OAKLAND – California Attorney General Rob Bonta today secured a guilty plea against a Southern California doctor who participated in an illegal prescription scheme that defrauded the state Medi-Cal program of over $20 million. Over the course of two years, Mohammed El-Nachef, M.D., took part in an illicit drug-prescription operation where he prescribed medically unnecessary HIV medications, anti-psychotics, and opioids to over a thousand Medi-Cal beneficiaries in the Los Angeles and Orange Counties. The medications he authorized were not kept or used by the beneficiaries, but instead diverted to the illicit market for cash. Today, El-Nachef pled guilty in the Orange County Superior Court to one count of insurance fraud and one count of aiding and abetting the unauthorized practice of medicine. As part of his plea, El-Nachef is required to pay $2.3 million in restitution and surrender his medical license. His sentencing is set for August 1, 2023.

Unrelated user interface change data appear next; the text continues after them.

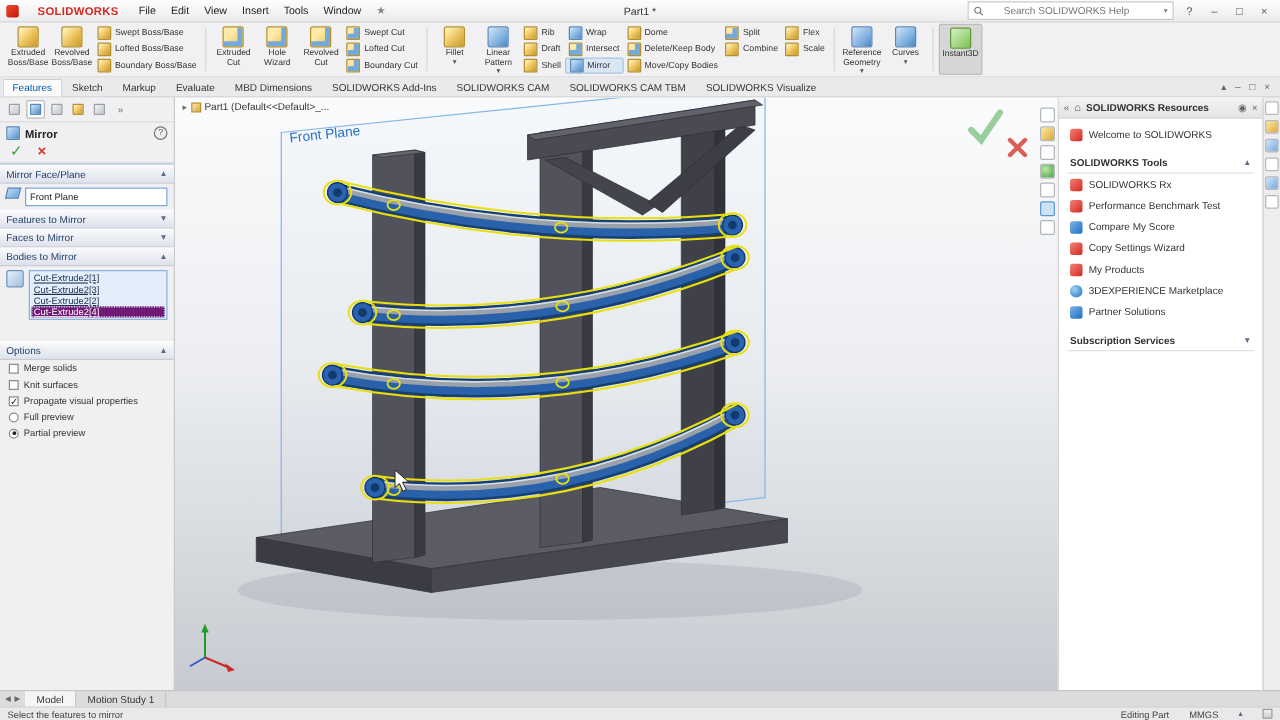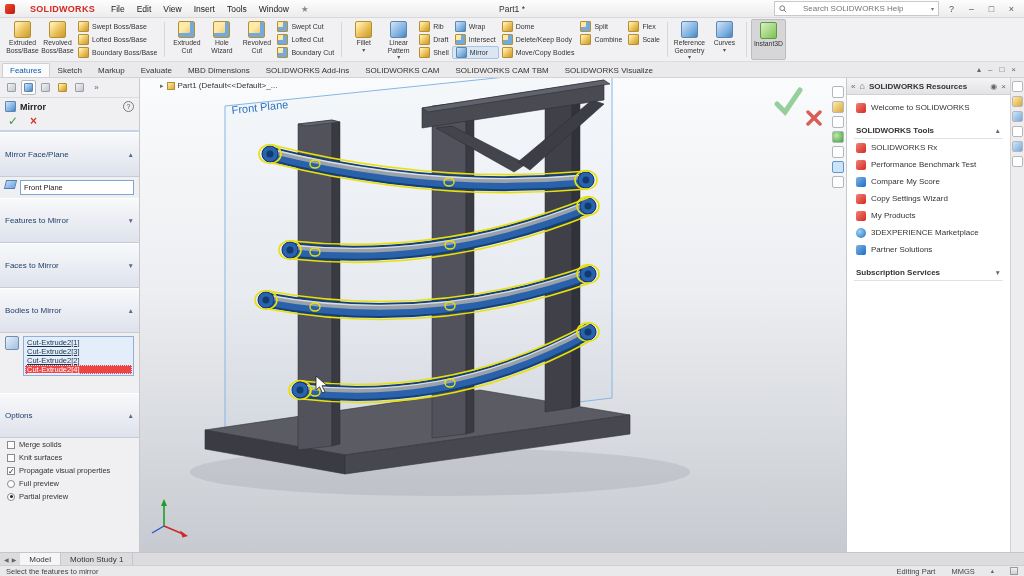"Part1 (Default<<Default>_..." .breadcrumb { left: 20px -> 6px }
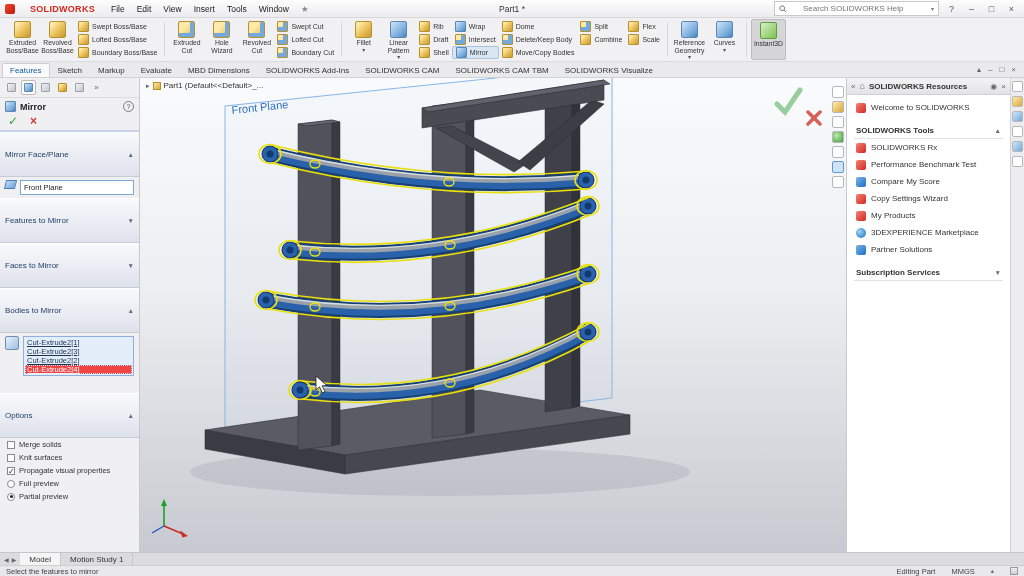"Mirror Face/Plane" .pm-sec { padding: 17px 5px -> 2px 5px }
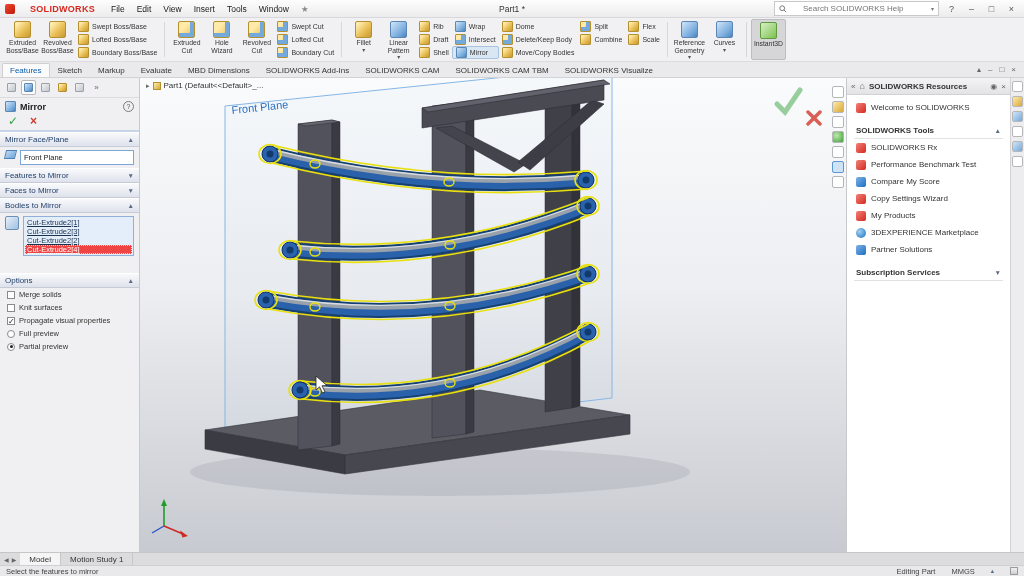"Cut-Extrude2[4]" .li.hl { background: #ef4444 -> #701a75 }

“El-Nachef used his position as a physician to steal taxpayer money from our state programs and fuel illicit pharmaceutical sales on the streets of Southern California – all for personal gain,” said Attorney General Bonta. “Today, he was held accountable and ordered to give back what he took from the people of California. Abuses of power – whether big or small – will never be tolerated by the California Department of Justice. As the people’s attorney, I will continue to protect the programs designed to help our most vulnerable residents.”
From June 2014 to April 2016, El-Nachef, prescribed medically unnecessary HIV medications, anti-psychotics, and opioids to over a thousand Medi-Cal beneficiaries in Southern California that were diverted on to the illicit market for cash. El-Nachef served as the prescriber at two clinics: one in Anaheim and the other in Los Angeles. El-Nachef was recruited by individuals who were involved in illegally selling the medications. These individuals solicited Medi-Cal recipients with the promise of cash payments to pose as patients, and in turn, El-Nachef agreed to prescribe these patients the medically unjustified medications. The selected drugs were among those with the highest street value. The pharmacies billed Medi-Cal for the medications, which would ultimately end up in the hands of the individuals who recruited El-Nachef, who then sold the drugs for cash. For his part, El-Nachef received cash payments for each day he wrote prescriptions.
The California Department of Justice’s DMFEA (Division of Medical Fraud and Elder Abuse) protects Californians by investigating and prosecuting those who defraud the Medi-Cal program as well as those who commit elder abuse. These results are only made possible through the coordination and collaboration of governmental agencies, as well as the critical help from whistleblowers who report incidences of abuse or Medi-Cal fraud at oag.ca.gov/dmfea/reporting.
DMFEA receives 75% of its funding from HHS under a grant award totaling $50,522,020 for federal fiscal year 2021-2022. The remaining 25% is funded by the State of California. The federal fiscal year is defined as October 1, 2021, through September 30, 2022.